Aquella mañana, un anciano con uniforme gris barría tranquilamente el pasillo de una enorme empresa.
Su cabello era blanco y sus manos temblaban un poco mientras sostenía la escoba.
En ese momento, tres ejecutivos elegantes caminaban por el pasillo hablando sobre una importante reunión.
Uno de ellos frunció el ceño al verlo.
—¿Puedes quitar eso del camino? —dijo con molestia.
Sin esperar respuesta, pateó la escoba, que cayó al suelo.
Los tres hombres soltaron una pequeña risa y siguieron caminando hacia la sala de juntas.
—Esta empresa necesita gente más presentable… no conserjes viejos —dijo uno con desprecio.
Minutos después, los ejecutivos estaban sentados en la sala de reuniones esperando al dueño de la empresa, el hombre que tomaría decisiones importantes sobre sus puestos.
De repente… la puerta se abrió lentamente.
Y para sorpresa de todos…
Entró el mismo anciano conserje.
Los tres ejecutivos se miraron confundidos y comenzaron a reír.
—Oye, ¿qué hace aquí el conserje? —dijo uno.
—Limpia rápido y sal, esta reunión es importante —agregó otro.
El anciano caminó hasta la cabecera de la mesa…
y se sentó.
El silencio llenó la sala.
Luego habló con voz tranquila pero firme:
—“Buenos días. Soy el fundador y dueño de esta empresa.”
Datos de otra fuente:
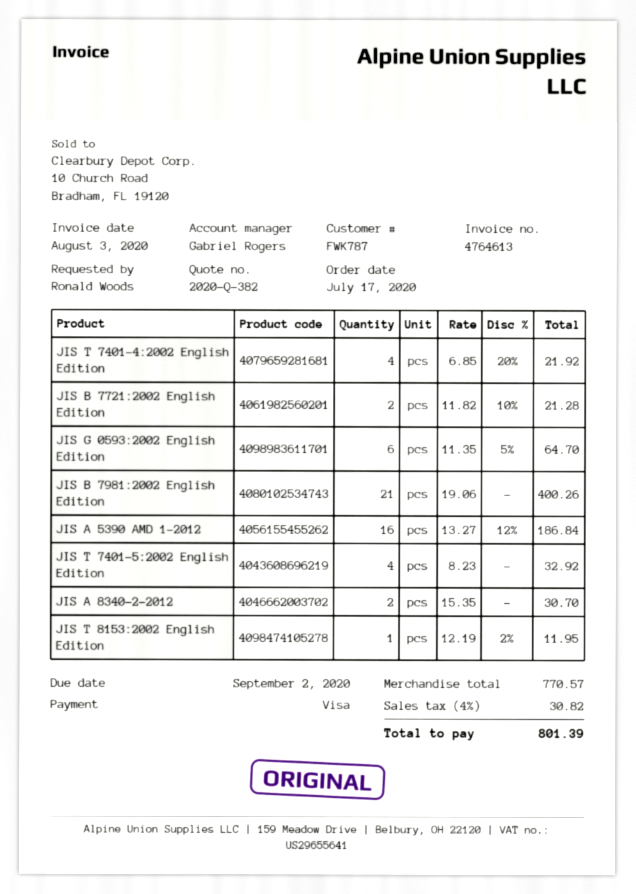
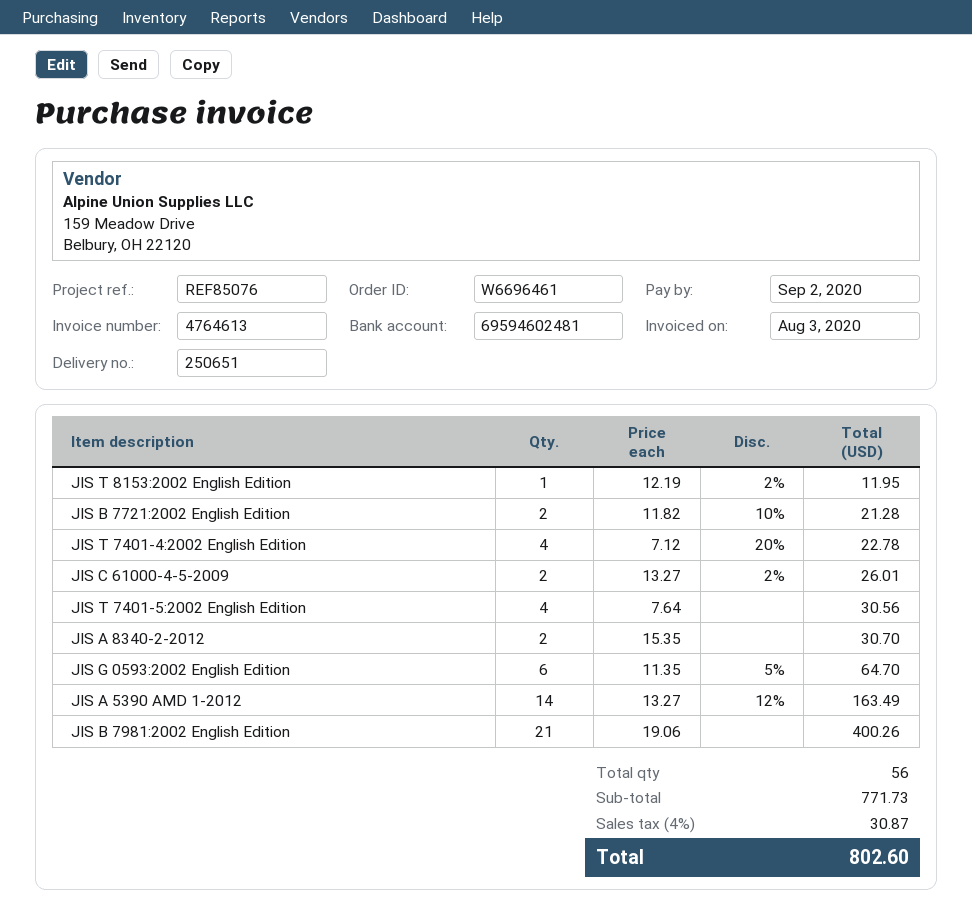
JIS T 7401-4:2002 English Edition: 4 x 6.85 - 20% = 21.92 -> 4 x 7.12 - 20% = 22.78
JIS A 5390 AMD 1-2012: 16 x 13.27 - 12% = 186.84 -> 14 x 13.27 - 12% = 163.49
JIS T 7401-5:2002 English Edition: 4 x 8.23 = 32.92 -> 4 x 7.64 = 30.56
JIS C 61000-4-5-2009: none -> 2 x 13.27 - 2% = 26.01
subtotal: 770.57 -> 771.73
tax: 4% = 30.82 -> 4% = 30.87
total: 801.39 -> 802.60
Los tres ejecutivos palidecieron.
El anciano continuó:
—“Durante años he venido vestido como conserje para ver cómo tratan las personas a quienes creen que son ‘inferiores’.”
Los miró uno por uno.
—“Una empresa no se construye solo con números… se construye con valores, respeto y humildad.”
Luego añadió:
—“Y quien no respeta a los demás… no merece liderar a nadie.”
Ese mismo día, los tres ejecutivos perdieron sus puestos.
Mientras el anciano recogía su escoba del suelo, dijo antes de salir:
—“Nunca olviden esto: la verdadera grandeza no está en el cargo… sino en cómo tratas a los demás.”